Die Engel Gottes suchen uns von uns selbst und von irdischen Dingen abzuziehen; laßt sie nicht vergeblich arbeiten.

Seelen, die sich mit niedrigen Gedanken beschäftigt haben, müssen sich ändern. "Begürtet die Lenden eures Gemütes, seid nüchtern, und setzt eure Hoffnung ganz auf die Gnade, die euch angeboten wird durch die Offenbarung Jesu Christi, als gehorsame Kinder, und stellet euch nicht gleich wie vorhin, da ihr in Unwissenheit nach den Lüsten lebtet, sondern nach dem, der euch berufen hat und heilig ist, seid auch ihr heilig in allen eurem Wandel. Denn es steht geschrieben: ‚Ihr sollt heilig sein, denn ich bin heilig.'" 1.Petrus 1,13-16.

Die Gedanken müssen auf Gott als den Mittelpunkt gerichtet bleiben. Wir müssen ernste Anstrengungen machen, die bösen Neigungen des natürlichen Herzens zu überwinden. Unsere Anstrengungen, unsere Selbstverleugnung und Ausdauer muß im Verhältnis zu dem unendlichen Wert des Gegenstandes stehen, den wir verfolgen. Wir können nur dann die Krone des Lebens gewinnen, wenn wir überwinden, wie Christus überwunden hat.

Notwendigkeit der Selbstverleugnung

Die größte Gefahr für den Menschen besteht darin, daß er sich selbst täuscht, die Selbstgenügsamkeit nährt und sich dadurch von Gott, der Quelle seiner Kraft, trennt. Wenn unsere natürlichen Neigungen nicht von dem Geist Gottes berichtigt werden, so tragen sie in sich den Samen moralischen Todes. Es sei denn, daß wir in lebendige Verbindung mit Gott kommen, so können wir den unheiligen Bemühungen der Selbstbefriedigung, der Eigenliebe und Versuchung zur Sünde nicht widerstehen.

Um aber von Christo Hilfe zu empfangen, müssen wir unser Bedürfnis erkennen. Wir müssen uns selbst richtig kennen. Nur wer einsieht, daß er ein Sünder ist, den kann Christus erretten. Nur soweit wir unsere gänzliche Hilflosigkeit sehen und alles Selbstvertrauen ablegen, können wir die göttliche Macht ergreifen.
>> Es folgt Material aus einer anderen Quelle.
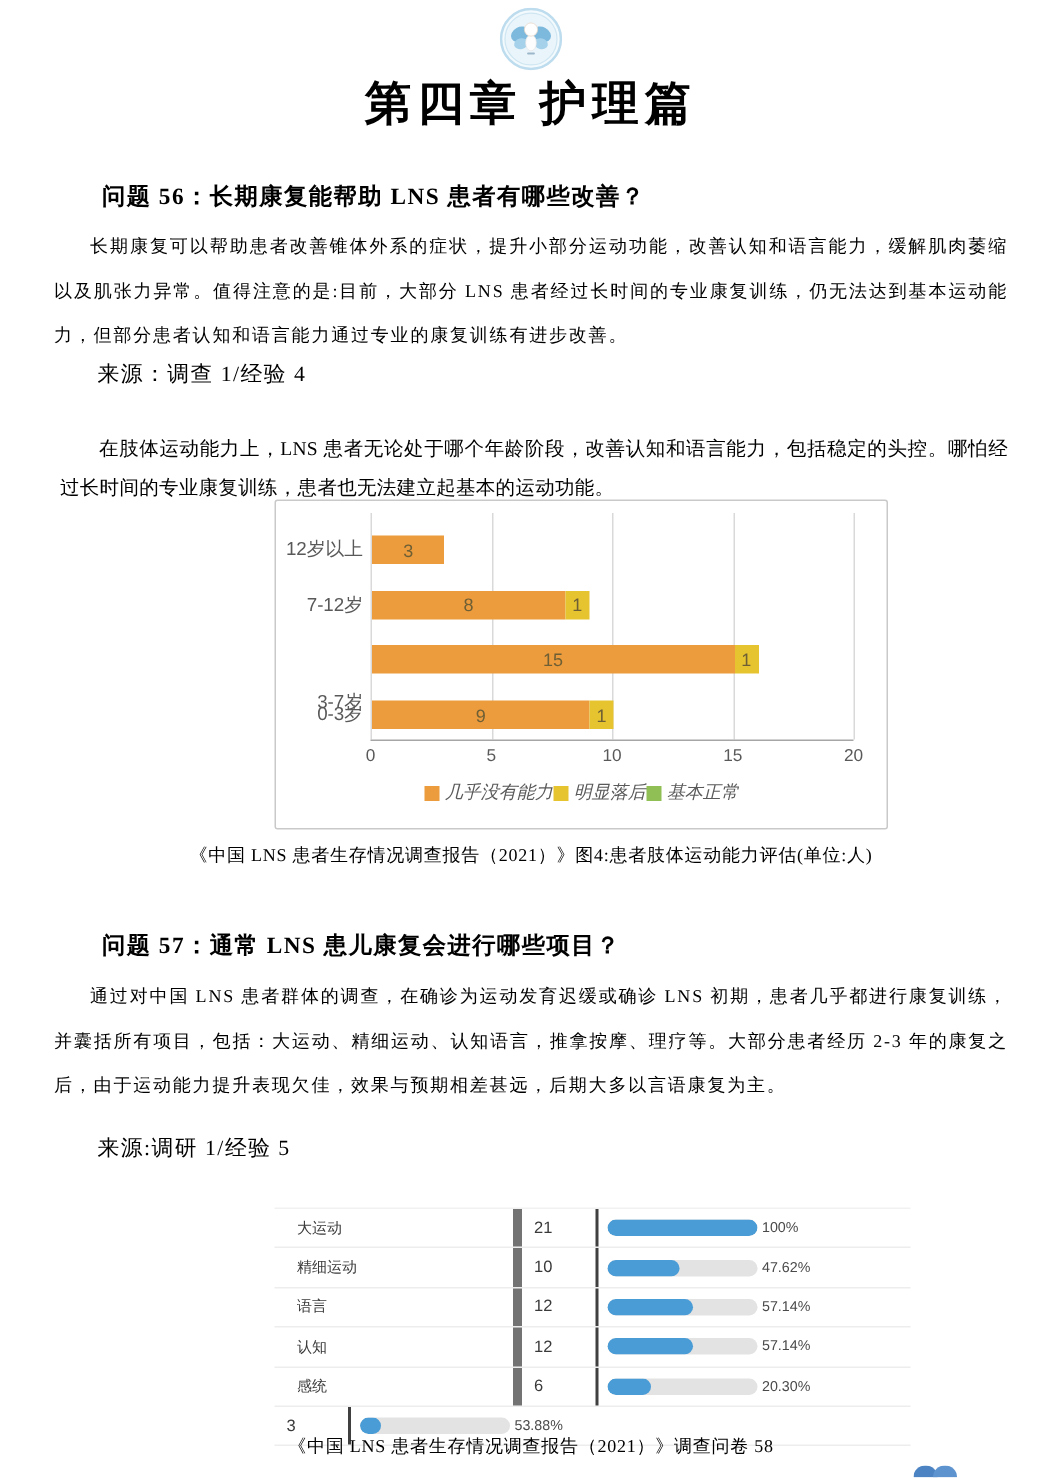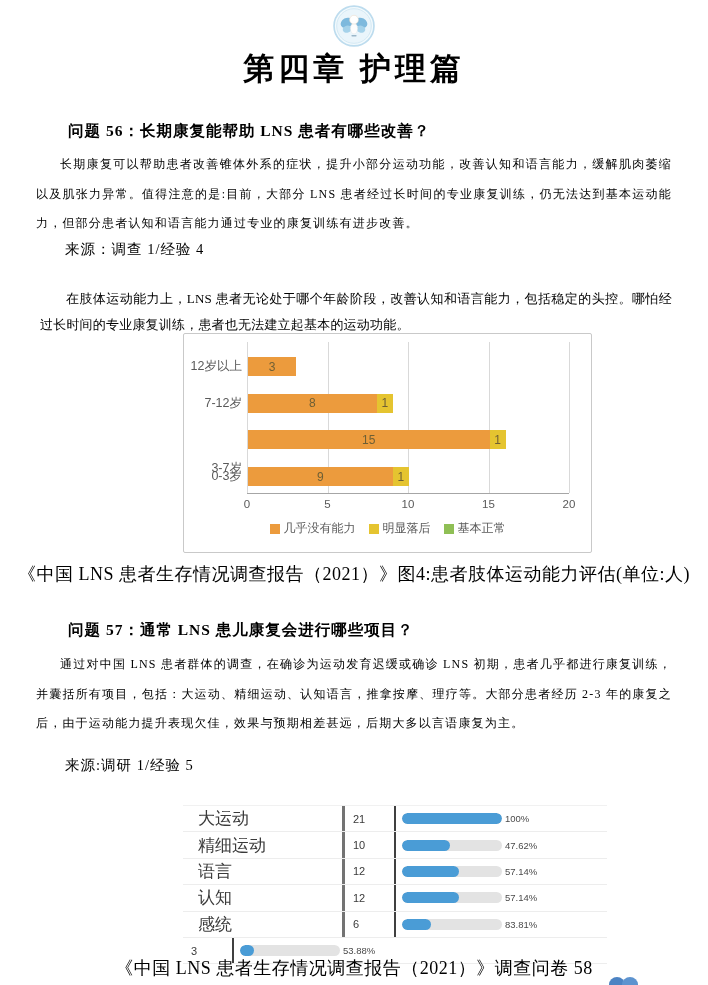"几乎没有能力" .c1-legend { font-style: none -> italic; gap: 13px -> none }
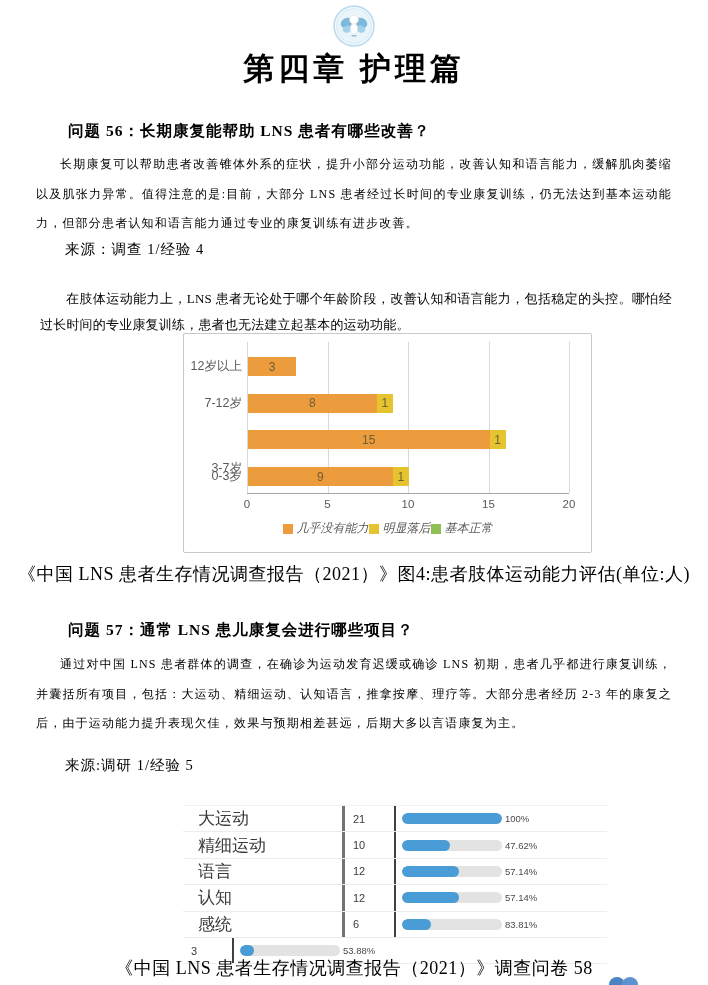"《中国 LNS" .caption { font-size: 18px -> 12px }
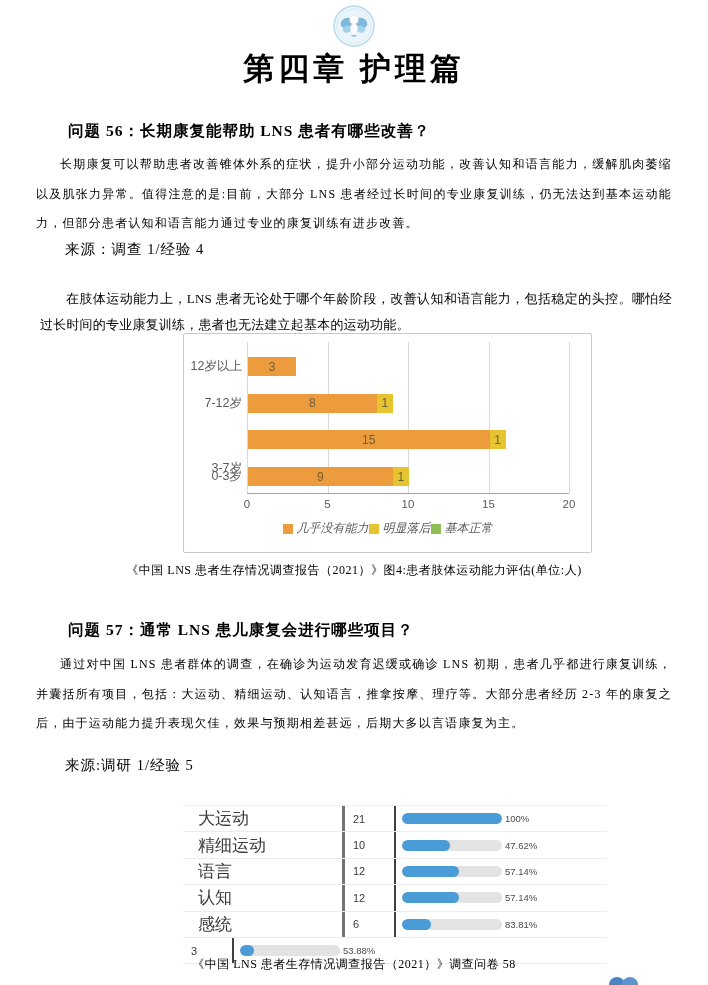"大运动" .c2-label { border-right: 3px solid #737373 -> 6px solid #737373; font-size: 17px -> 10px }
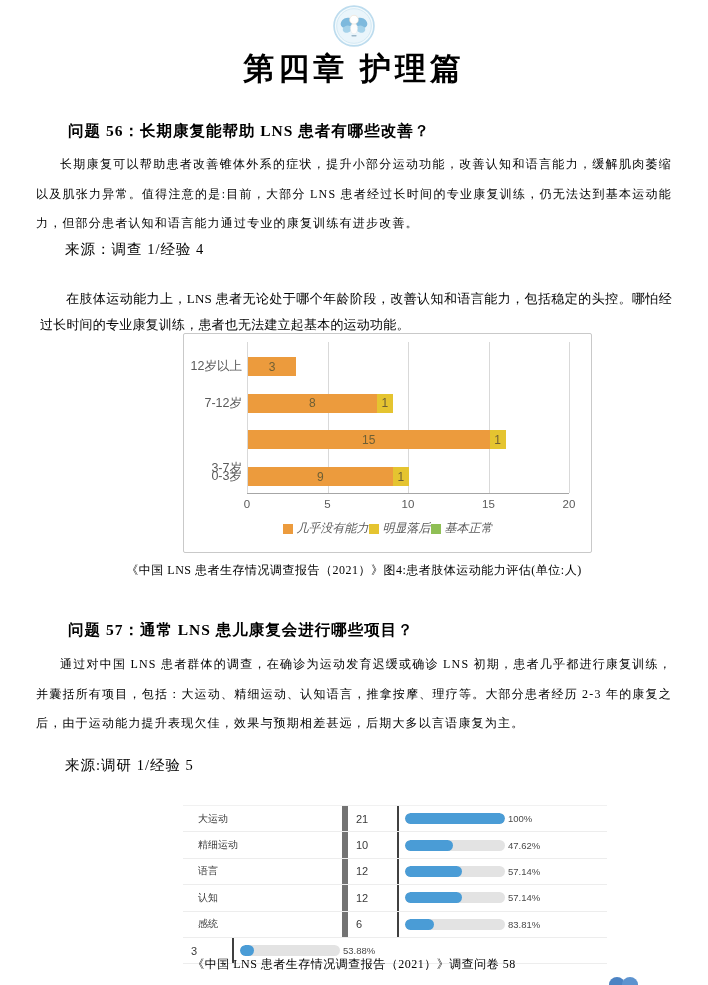"83.81%" span.c2-pct { text: 83.81% -> 20.30% }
Nicht nur am Anfang des christlichen Lebens tut diese Selbstverleugnung not. Bei jedem Schritt, den wir himmelwärts tun, muß sie erneuert werden. Alle unsere guten Werke sind von einer Macht, außerhalb unserer selbst, abhängig; deshalb ist ein beständiges Verlangen des Herzens nach Gott, ein stetes ernstes Bekenntnis der Sünde und ein Demütigen der Seele vor ihm, notwendig. Wir sind von Gefahren umgeben, und wir sind nur sicher, wenn wir unsere Schwäche fühlen und uns mit der Hand des Glaubens an unsern mächtigen Erlöser klammern.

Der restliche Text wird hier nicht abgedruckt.